BlockBeats rapporte que, le 5 mars, le Département d’État américain augmente ses ressources pour évacuer les citoyens américains encore présents au Moyen-Orient, tandis que le Pentagone accélère également le déploiement de personnel militaire chargé de la collecte de renseignements pour les opérations militaires. Ces mesures montrent que l’administration Trump n’a manifestement pas réussi à se préparer suffisamment à une guerre de plus grande envergure. Le Commandement central américain demande au Pentagone d’envoyer davantage de personnel de renseignement militaire à son siège de Tampa, en Floride, pour soutenir des opérations contre l’Iran pendant au moins 100 jours, et cela pourrait durer jusqu’en septembre, dépassant largement le calendrier initial de quatre semaines prévu par Trump.
Alors que les États-Unis et Israël pourraient continuer à allonger le front, la probabilité d’une participation directe d’autres pays à une attaque offensive contre l’Iran diminue. Actuellement, l’Iran a été gravement affaibli, et la fréquence des frappes de drones et de missiles à l’étranger est nettement inférieure à celle du début du conflit. Par ailleurs, la Grande-Bretagne, la France et l’Allemagne restent prudentes et mesurées dans leur attitude face à une éventuelle attaque contre l’Iran. Le Premier ministre britannique, Sunak, a clairement indiqué que l’aviation britannique pourrait participer à la défense régionale et à l’interception, mais pas à des « actions offensives ». La France, bien qu’ayant déployé le porte-avions Charles de Gaulle en Méditerranée orientale, insiste sur le fait qu’il s’agit d’une opération défensive. L’Allemagne, quant à elle, connaît une forte opposition intérieure à la guerre, et la Constitution limite ses déploiements offensifs à l’étranger, rendant une participation directe la moins probable.

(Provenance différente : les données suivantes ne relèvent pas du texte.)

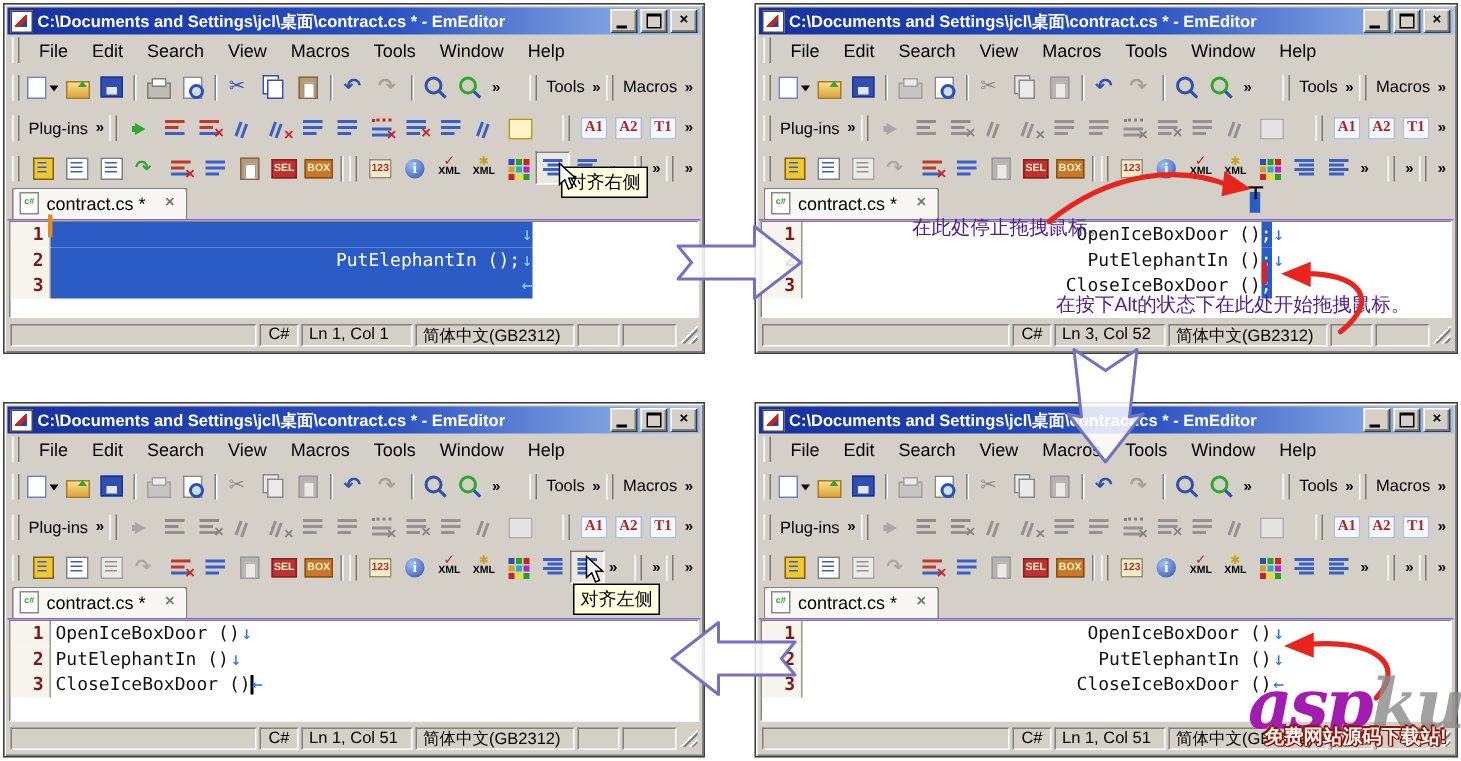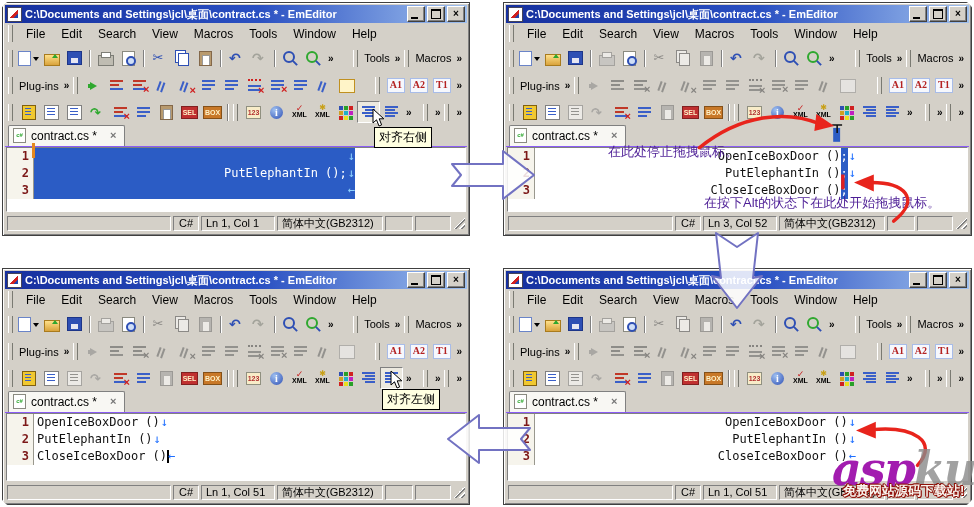--- a/index.html
+++ b/index.html
@@ -1,17 +1,17 @@
 <!DOCTYPE html>
 <html><head>
 <meta charset="utf-8">
 <style>
   html,body{margin:0;padding:0;background:#fff;}
   #stage{position:relative;width:974px;height:507px;background:#fff;overflow:hidden;
-         font-family:"Liberation Sans",sans-serif;border-radius:15px;}
+         font-family:"Liberation Sans",sans-serif;}
 
   
   .win{position:absolute;background:#D4D0C8;border:1px solid #404040;
        box-shadow:inset 1px 1px 0 #FFFFFF, inset -1px -1px 0 #808080, inset 2px 2px 0 #D4D0C8;
        padding:2px;display:flex;flex-direction:column;box-sizing:border-box;}
   .win.tl{left:2px;top:2px;width:468px;height:234px;}
   .win.tr{left:503px;top:2px;width:469px;height:234px;}
   .win.bl{left:2px;top:268px;width:468px;height:237px;}
   .win.br{left:503px;top:268px;width:469px;height:237px;}
 
@@ -177,21 +177,21 @@
   .overlay{position:absolute;inset:0;pointer-events:none;z-index:4;}
   .anno{position:absolute;display:none;color:#4c1d95;font:13px "Liberation Sans",sans-serif;white-space:nowrap;}
   .tr .anno-stop{display:block;left:104px;top:140px;}
   .tr .anno-start{display:block;left:200px;top:191px;}
   .br .anno-backspace{display:block;left:105px;top:187px;}
   .redsvg{display:none;position:absolute;inset:0;width:100%;height:100%;}
   .tr .tr-svg{display:block;}
   .br .br-svg{display:block;}
   .tip{position:absolute;display:none;background:#FFFFE1;border:1px solid #000;padding:1px 4px;
        font:12px "Liberation Sans",sans-serif;color:#000;white-space:nowrap;}
-  .tl .tip{display:block;left:371px;top:124px;}
+  .tl .tip{display:block;left:371px;top:108px;}
   .bl .tip{display:block;left:379px;top:120px;}
   .cursor{position:absolute;display:none;width:13px;height:19px;}
   .tl .cursor{display:block;left:369px;top:105px;}
   .bl .cursor{display:block;left:387px;top:101px;}
 
   
   #flow-arrows{position:absolute;left:0;top:0;z-index:60;pointer-events:none;}
   #watermark{position:absolute;left:792px;top:446px;z-index:55;pointer-events:none;white-space:nowrap;}
   .wm-asp{font:bold italic 46px/46px "DejaVu Serif",serif;color:#a21caf;letter-spacing:-2px;margin-left:40px;}
   .wm-ku{font:bold italic 46px/46px "DejaVu Serif",serif;color:#8A8A8A;opacity:.8;letter-spacing:-2px;}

Selon PolyBeats, actuellement, sur le marché de prédiction Polymarket, la « probabilité que chaque pays attaque directement l’Iran avant le 31 mars » continue de diminuer. Les probabilités de participation de la France, du Royaume-Uni et de l’Allemagne sont respectivement de 16 %, 16 % et 7 %. De plus, la possibilité que l’Arabie saoudite et le Qatar, fortement affectés par le conflit entre les États-Unis et l’Iran, participent également, a chuté à 33 % et 35 %.